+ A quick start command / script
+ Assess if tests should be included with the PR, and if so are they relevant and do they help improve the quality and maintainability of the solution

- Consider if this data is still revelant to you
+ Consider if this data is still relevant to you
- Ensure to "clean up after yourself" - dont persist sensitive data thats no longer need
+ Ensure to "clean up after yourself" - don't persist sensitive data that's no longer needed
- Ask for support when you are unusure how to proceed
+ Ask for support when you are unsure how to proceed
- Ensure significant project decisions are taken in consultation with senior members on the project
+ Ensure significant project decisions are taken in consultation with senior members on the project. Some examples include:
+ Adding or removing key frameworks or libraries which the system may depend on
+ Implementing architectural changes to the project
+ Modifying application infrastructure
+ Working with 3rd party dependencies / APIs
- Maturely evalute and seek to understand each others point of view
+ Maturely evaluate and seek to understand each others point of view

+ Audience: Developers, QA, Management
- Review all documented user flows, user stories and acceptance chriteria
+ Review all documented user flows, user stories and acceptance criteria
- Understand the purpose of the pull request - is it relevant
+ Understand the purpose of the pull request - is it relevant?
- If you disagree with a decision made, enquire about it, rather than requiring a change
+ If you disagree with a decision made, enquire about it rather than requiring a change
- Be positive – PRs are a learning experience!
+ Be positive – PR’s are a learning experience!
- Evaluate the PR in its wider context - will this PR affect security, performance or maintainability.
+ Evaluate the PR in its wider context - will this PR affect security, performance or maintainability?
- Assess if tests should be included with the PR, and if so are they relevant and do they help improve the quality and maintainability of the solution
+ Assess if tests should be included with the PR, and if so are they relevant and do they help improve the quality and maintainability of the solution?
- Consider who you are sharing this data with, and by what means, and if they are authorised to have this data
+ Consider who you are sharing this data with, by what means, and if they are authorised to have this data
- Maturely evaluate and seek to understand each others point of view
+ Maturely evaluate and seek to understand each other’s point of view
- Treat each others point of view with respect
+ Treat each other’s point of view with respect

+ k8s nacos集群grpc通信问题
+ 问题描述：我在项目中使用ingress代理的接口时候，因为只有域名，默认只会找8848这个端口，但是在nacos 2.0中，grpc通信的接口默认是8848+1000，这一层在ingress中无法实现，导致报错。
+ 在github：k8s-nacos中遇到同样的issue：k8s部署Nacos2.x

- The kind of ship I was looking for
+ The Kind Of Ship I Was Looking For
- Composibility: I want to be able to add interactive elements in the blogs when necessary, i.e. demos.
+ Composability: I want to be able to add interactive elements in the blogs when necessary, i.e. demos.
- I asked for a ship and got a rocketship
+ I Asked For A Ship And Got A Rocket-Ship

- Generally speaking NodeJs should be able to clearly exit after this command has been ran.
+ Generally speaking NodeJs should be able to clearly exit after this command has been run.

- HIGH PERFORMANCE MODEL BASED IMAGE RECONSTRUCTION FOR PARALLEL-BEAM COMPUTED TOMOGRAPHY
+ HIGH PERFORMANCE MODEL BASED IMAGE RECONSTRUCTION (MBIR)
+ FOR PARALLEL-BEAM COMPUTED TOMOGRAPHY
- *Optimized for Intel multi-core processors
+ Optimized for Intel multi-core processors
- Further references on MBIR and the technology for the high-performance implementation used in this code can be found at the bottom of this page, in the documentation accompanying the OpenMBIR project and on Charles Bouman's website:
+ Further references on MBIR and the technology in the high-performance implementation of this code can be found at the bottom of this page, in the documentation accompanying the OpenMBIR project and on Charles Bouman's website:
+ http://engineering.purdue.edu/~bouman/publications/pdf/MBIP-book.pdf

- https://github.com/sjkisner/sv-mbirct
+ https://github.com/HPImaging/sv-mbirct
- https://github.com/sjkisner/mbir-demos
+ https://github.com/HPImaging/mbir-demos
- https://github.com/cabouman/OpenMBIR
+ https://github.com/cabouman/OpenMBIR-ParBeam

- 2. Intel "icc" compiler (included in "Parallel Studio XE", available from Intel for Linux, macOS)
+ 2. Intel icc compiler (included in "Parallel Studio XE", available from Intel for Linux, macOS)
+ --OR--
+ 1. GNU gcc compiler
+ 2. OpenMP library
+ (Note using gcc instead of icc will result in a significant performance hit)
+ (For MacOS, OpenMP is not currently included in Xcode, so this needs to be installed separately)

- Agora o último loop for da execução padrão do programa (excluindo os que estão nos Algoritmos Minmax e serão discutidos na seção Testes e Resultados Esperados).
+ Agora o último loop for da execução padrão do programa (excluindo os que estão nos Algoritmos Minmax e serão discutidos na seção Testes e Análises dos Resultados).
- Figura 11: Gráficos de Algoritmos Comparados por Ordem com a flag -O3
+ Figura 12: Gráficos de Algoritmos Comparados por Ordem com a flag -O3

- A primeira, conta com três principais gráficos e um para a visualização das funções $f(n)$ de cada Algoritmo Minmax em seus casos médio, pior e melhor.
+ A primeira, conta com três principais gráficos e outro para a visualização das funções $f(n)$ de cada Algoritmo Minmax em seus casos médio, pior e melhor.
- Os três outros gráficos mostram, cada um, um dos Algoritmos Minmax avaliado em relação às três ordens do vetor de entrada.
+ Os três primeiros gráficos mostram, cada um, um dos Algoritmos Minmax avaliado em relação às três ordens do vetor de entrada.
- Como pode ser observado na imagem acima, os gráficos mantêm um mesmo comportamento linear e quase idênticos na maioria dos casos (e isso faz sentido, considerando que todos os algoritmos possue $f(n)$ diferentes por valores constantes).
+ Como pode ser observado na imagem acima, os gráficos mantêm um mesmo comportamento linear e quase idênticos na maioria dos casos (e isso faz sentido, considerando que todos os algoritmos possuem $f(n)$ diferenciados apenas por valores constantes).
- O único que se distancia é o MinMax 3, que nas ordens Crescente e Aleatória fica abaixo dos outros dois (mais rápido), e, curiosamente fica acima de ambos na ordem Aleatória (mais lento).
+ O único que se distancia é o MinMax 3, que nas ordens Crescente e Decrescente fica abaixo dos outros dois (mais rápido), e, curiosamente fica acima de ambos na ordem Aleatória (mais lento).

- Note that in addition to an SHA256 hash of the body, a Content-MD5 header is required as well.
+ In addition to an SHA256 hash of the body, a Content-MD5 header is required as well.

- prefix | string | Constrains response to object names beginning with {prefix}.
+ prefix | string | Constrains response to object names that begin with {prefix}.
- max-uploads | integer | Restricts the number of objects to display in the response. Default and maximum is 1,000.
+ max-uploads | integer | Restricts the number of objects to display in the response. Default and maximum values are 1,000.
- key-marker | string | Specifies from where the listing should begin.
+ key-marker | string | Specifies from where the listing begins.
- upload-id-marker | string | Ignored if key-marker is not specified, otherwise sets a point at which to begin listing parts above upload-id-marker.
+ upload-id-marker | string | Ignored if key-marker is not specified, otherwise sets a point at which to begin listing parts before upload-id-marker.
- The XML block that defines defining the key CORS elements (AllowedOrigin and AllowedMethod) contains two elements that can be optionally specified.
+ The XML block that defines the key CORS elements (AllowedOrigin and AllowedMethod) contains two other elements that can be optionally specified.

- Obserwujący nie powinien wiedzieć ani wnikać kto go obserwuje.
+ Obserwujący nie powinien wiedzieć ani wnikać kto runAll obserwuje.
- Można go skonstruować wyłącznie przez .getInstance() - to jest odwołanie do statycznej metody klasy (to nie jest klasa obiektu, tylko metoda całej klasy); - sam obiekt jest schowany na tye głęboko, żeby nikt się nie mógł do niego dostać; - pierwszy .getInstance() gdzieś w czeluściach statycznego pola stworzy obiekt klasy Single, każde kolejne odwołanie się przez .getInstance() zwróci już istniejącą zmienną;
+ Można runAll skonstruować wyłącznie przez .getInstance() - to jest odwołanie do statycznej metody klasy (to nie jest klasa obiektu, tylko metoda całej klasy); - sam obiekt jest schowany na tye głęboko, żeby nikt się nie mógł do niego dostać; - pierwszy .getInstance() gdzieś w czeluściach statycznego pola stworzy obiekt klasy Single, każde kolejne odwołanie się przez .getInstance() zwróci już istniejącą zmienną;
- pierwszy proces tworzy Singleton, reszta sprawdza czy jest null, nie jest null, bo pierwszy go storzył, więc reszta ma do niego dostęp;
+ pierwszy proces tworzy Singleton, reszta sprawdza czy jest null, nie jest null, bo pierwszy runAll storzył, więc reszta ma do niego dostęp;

════

What you retype should run from the first line of the entries above through the line containing "- Evaluate the", exactly and in full.

**EXPECTED ANSWER**
+ A quick start command / script
+ Assess if tests should be included with the PR, and if so are they relevant and do they help improve the quality and maintainability of the solution

- Consider if this data is still revelant to you
+ Consider if this data is still relevant to you
- Ensure to "clean up after yourself" - dont persist sensitive data thats no longer need
+ Ensure to "clean up after yourself" - don't persist sensitive data that's no longer needed
- Ask for support when you are unusure how to proceed
+ Ask for support when you are unsure how to proceed
- Ensure significant project decisions are taken in consultation with senior members on the project
+ Ensure significant project decisions are taken in consultation with senior members on the project. Some examples include:
+ Adding or removing key frameworks or libraries which the system may depend on
+ Implementing architectural changes to the project
+ Modifying application infrastructure
+ Working with 3rd party dependencies / APIs
- Maturely evalute and seek to understand each others point of view
+ Maturely evaluate and seek to understand each others point of view

+ Audience: Developers, QA, Management
- Review all documented user flows, user stories and acceptance chriteria
+ Review all documented user flows, user stories and acceptance criteria
- Understand the purpose of the pull request - is it relevant
+ Understand the purpose of the pull request - is it relevant?
- If you disagree with a decision made, enquire about it, rather than requiring a change
+ If you disagree with a decision made, enquire about it rather than requiring a change
- Be positive – PRs are a learning experience!
+ Be positive – PR’s are a learning experience!
- Evaluate the PR in its wider context - will this PR affect security, performance or maintainability.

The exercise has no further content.